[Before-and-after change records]
○ ○ ○ ○ ○

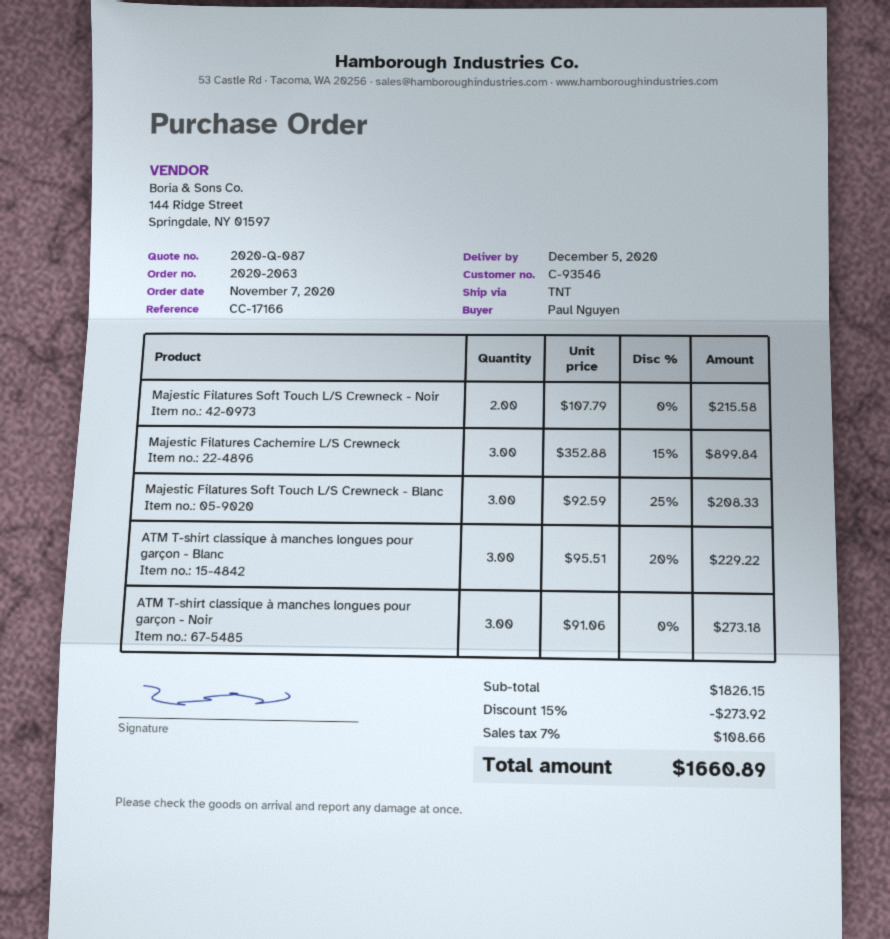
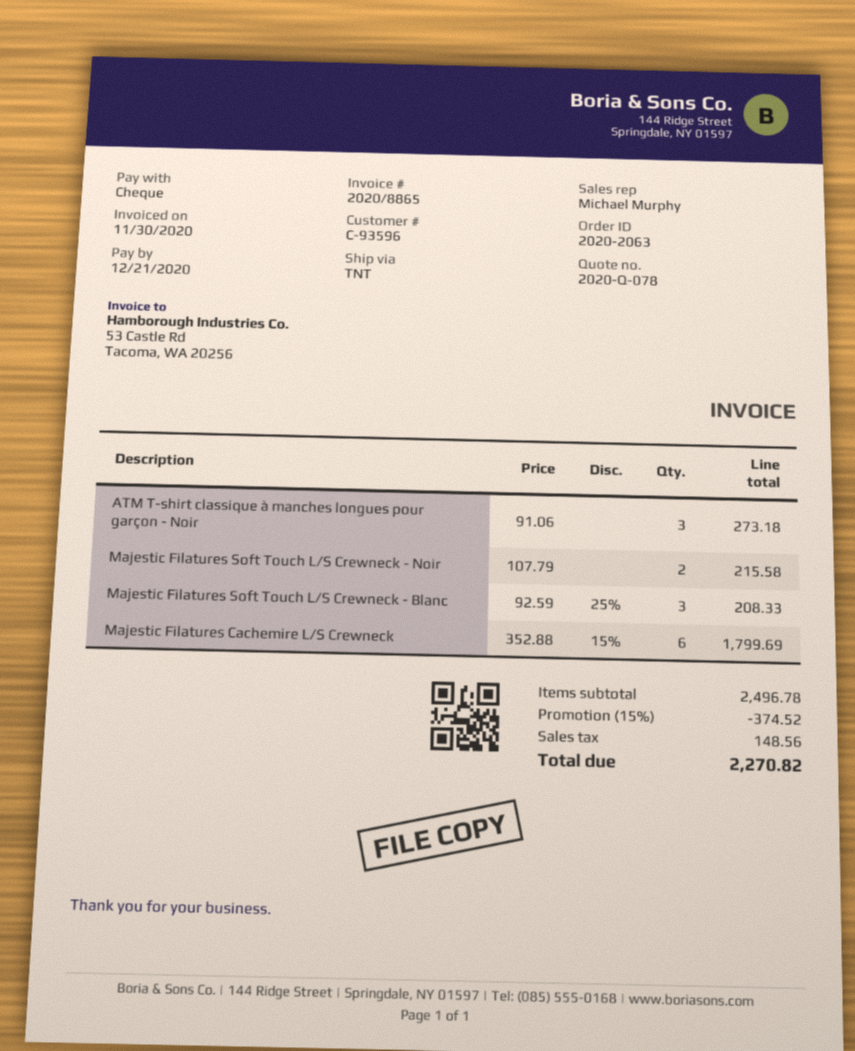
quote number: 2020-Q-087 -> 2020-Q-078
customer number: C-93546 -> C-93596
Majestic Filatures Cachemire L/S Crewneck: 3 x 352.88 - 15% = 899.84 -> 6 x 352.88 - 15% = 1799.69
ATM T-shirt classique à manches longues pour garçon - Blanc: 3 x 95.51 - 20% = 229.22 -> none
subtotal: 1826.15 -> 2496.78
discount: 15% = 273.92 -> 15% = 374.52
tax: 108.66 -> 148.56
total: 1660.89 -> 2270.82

○ ○ ○ ○ ○

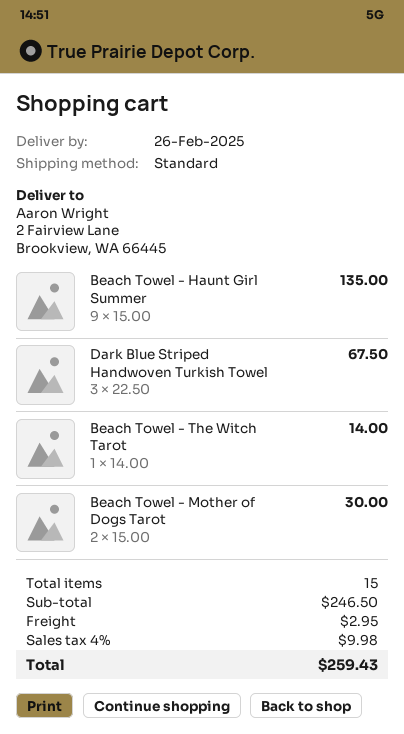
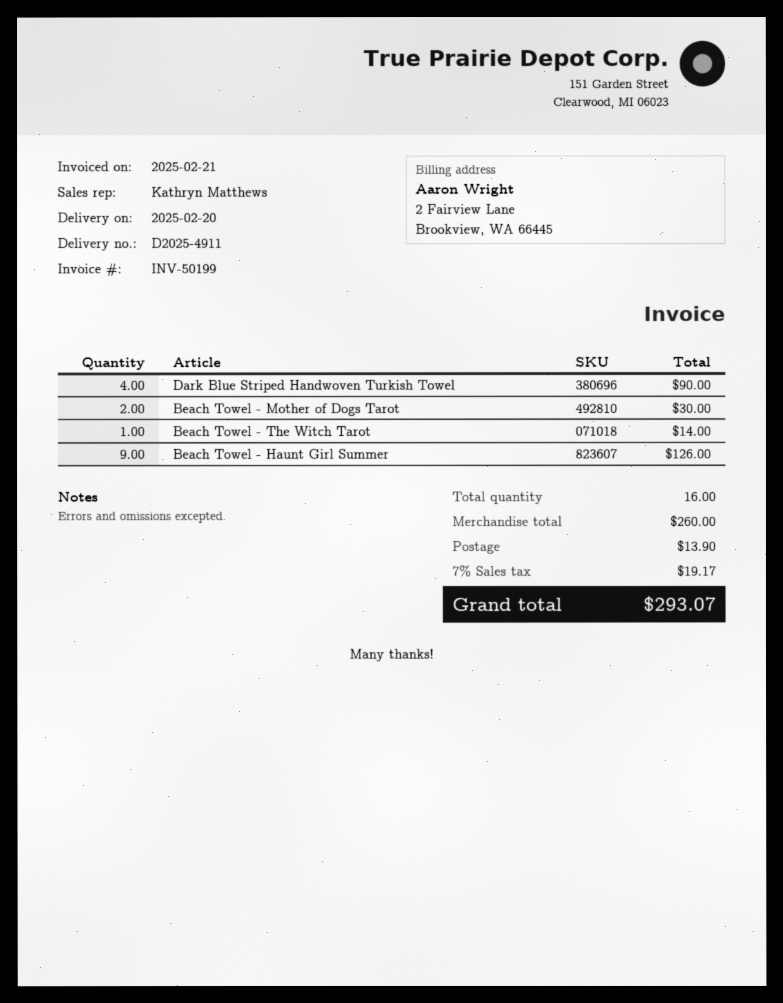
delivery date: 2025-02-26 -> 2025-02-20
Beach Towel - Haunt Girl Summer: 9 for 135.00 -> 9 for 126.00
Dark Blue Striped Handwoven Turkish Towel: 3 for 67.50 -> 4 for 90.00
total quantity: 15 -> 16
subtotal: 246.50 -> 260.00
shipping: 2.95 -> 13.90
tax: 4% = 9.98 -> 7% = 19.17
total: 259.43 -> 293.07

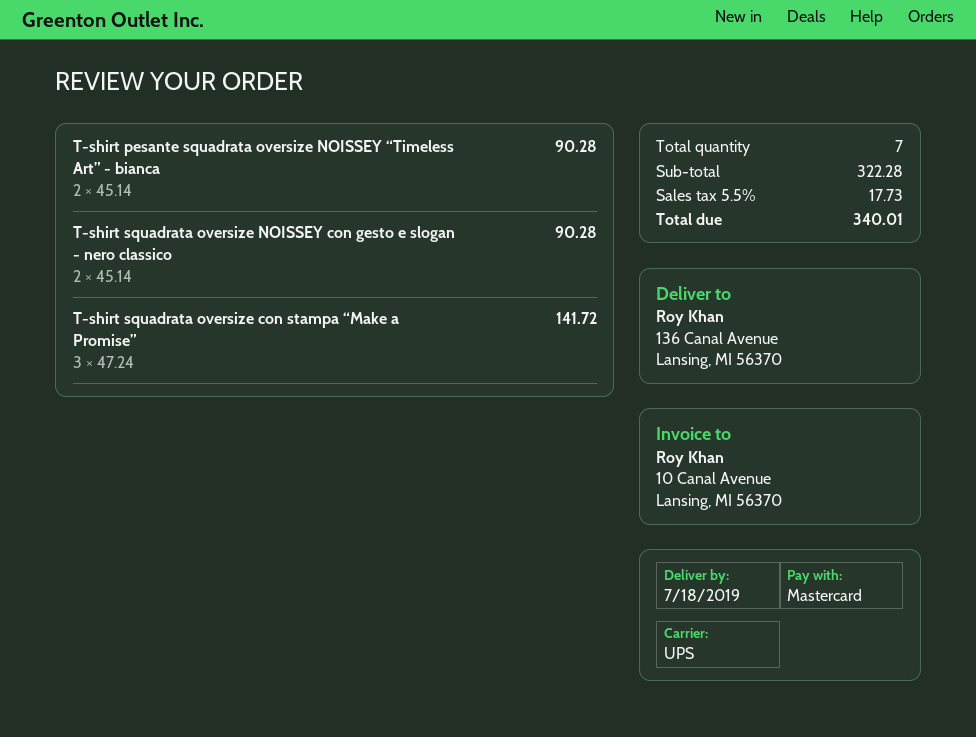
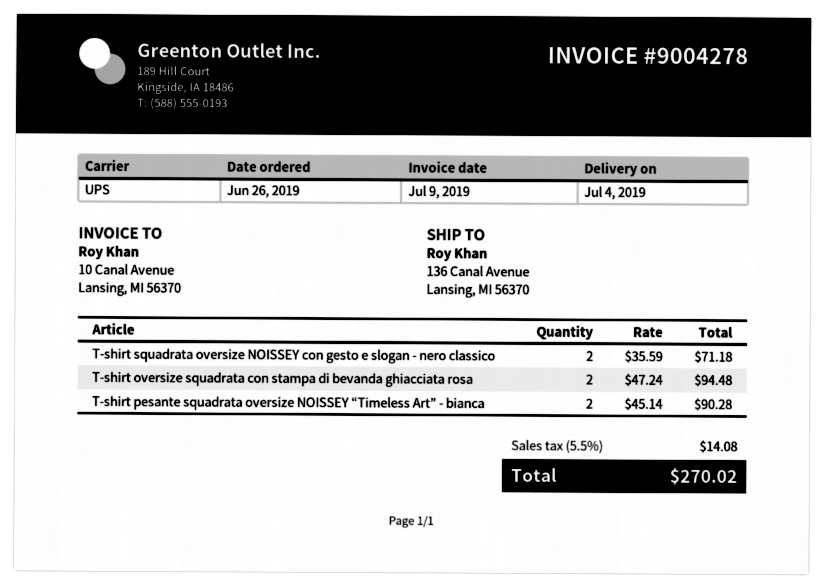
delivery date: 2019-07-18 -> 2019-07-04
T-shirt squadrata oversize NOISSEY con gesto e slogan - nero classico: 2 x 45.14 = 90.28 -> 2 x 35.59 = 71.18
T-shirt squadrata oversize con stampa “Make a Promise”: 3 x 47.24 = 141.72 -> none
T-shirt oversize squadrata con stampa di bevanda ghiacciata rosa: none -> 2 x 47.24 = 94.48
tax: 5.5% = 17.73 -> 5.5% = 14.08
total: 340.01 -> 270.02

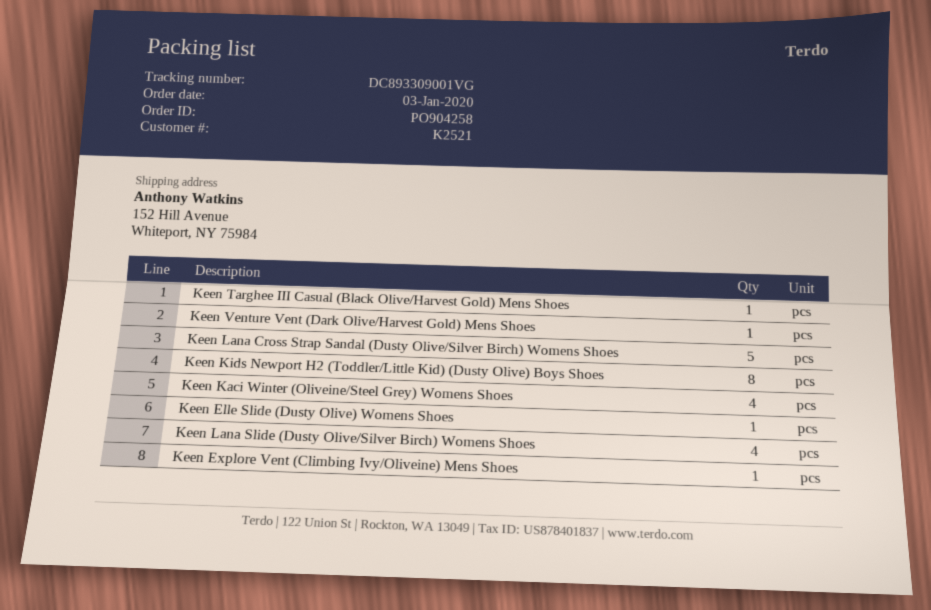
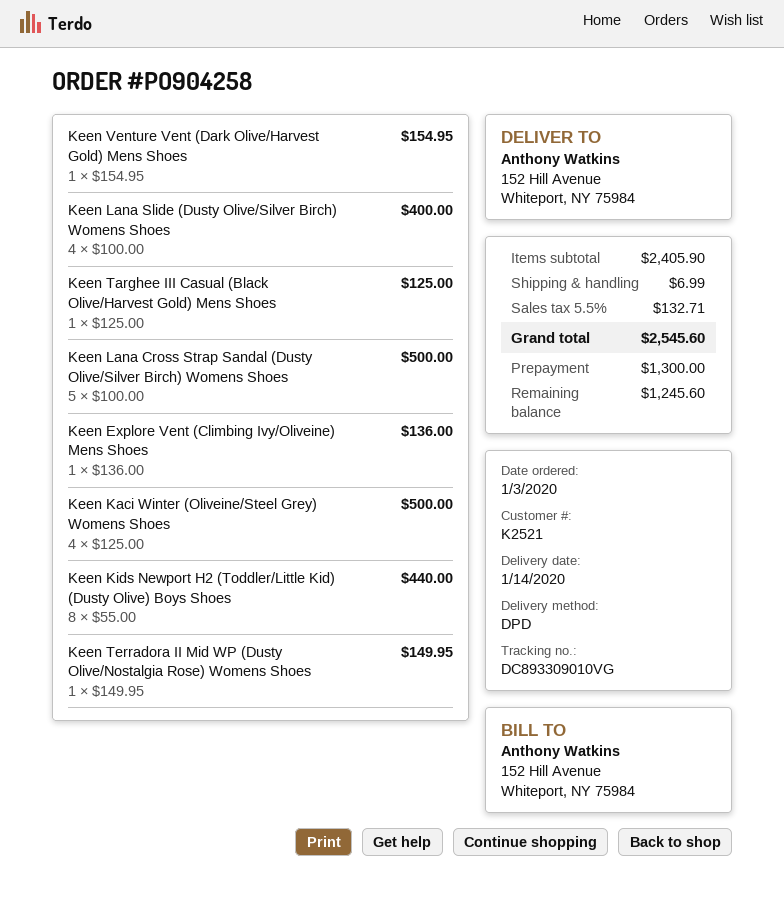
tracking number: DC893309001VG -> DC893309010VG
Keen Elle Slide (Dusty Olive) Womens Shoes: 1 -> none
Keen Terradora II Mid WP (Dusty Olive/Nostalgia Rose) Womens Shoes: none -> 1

○ ○ ○ ○ ○

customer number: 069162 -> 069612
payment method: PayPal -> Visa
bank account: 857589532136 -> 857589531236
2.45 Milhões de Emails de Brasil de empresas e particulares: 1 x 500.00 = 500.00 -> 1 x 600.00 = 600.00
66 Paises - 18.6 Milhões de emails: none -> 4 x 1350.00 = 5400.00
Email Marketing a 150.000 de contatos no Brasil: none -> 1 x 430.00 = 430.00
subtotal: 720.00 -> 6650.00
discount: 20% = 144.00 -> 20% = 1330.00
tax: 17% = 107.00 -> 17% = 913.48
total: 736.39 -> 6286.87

○ ○ ○ ○ ○

The answer should consist only of the lines above from the one with "total quantity: 15 -> 16" through the one with "tracking number: DC893309001VG", repeated exactly, with no pictures among them.

total quantity: 15 -> 16
subtotal: 246.50 -> 260.00
shipping: 2.95 -> 13.90
tax: 4% = 9.98 -> 7% = 19.17
total: 259.43 -> 293.07

delivery date: 2019-07-18 -> 2019-07-04
T-shirt squadrata oversize NOISSEY con gesto e slogan - nero classico: 2 x 45.14 = 90.28 -> 2 x 35.59 = 71.18
T-shirt squadrata oversize con stampa “Make a Promise”: 3 x 47.24 = 141.72 -> none
T-shirt oversize squadrata con stampa di bevanda ghiacciata rosa: none -> 2 x 47.24 = 94.48
tax: 5.5% = 17.73 -> 5.5% = 14.08
total: 340.01 -> 270.02

tracking number: DC893309001VG -> DC893309010VG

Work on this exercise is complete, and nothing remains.